# Report on Multi-Class Classifiers Using NSL-KDD Dataset

## Section 1 - Comparing Algorithms and Evaluation Metrics

I will first explore the performance of 3 different algorithms (Random Forest, Linear SVC, and logistic regression) when using all the attributes as features, with regards to different evaluation metrics.

In [1]:
import pandas as pd
import numpy as np

pd.set_option('display.max_columns', 100)

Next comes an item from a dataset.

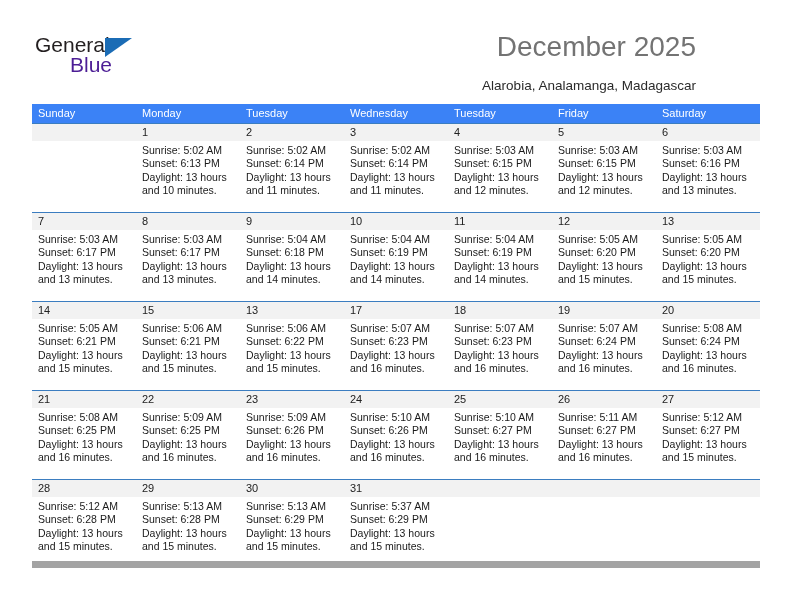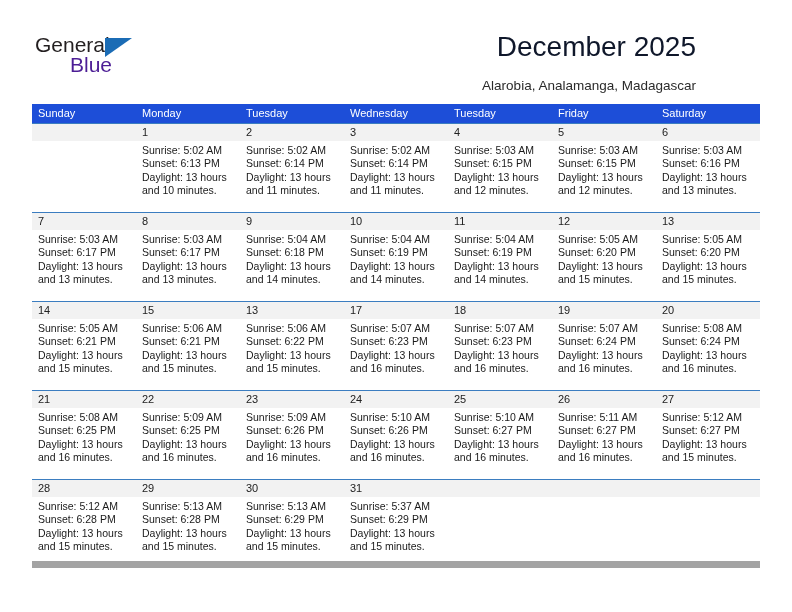"December 2025" .title { color: #0f172a -> #737373 }
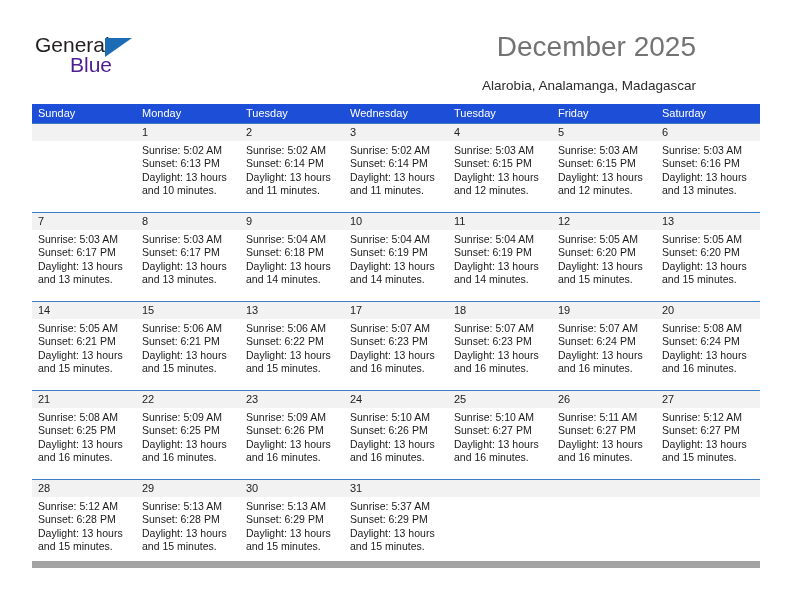"Sunday" .dow-row { background: #1d4ed8 -> #3b82f6 }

from sklearn.svm import LinearSVC
from sklearn.ensemble import RandomForestClassifier
from sklearn.linear_model import LogisticRegression
from sklearn.model_selection import StratifiedShuffleSplit

from sklearn.model_selection import train_test_split

train_set = pd.read_csv('../../KDDTrain+.csv', header=None)

field_names = pd.read_csv('../../Field Names.csv', header=None)

field_names_extension = pd.DataFrame([['attack_type', 'symbolic'],['??','continuous']])
field_names = field_names.append(field_names_extension, ignore_index=True)

cont_feats = field_names.loc[field_names[1] == 'continuous']
cont_feats = cont_feats.drop(columns=[1])

field_names = field_names.drop(columns=[1])

dataframe_headers = field_names[0].tolist()
train_set.columns = dataframe_headers

cols = train_set.columns.tolist()
cols = cols[-2:-1] + cols[:-2] + cols[-1:]
train_set = train_set[cols]

att_types = train_set['attack_type']

# train_set.sort_values('attack_type')

In order to achieve such exploration, I would have to enumerate the categoricals (service, protocol type, and flag) 

In [2]:
# ENUMERATING SERVICE TYPE
import copy

service_list = train_set['service'].unique()

try:
    service_list2
except NameError:
    service_list2 = copy.deepcopy(service_list)    
    svc_enum_data = {'service': service_list}
    service_enumerations = pd.DataFrame(data=svc_enum_data)
    
enumerated_service_list = [x for x in range(len(service_list))]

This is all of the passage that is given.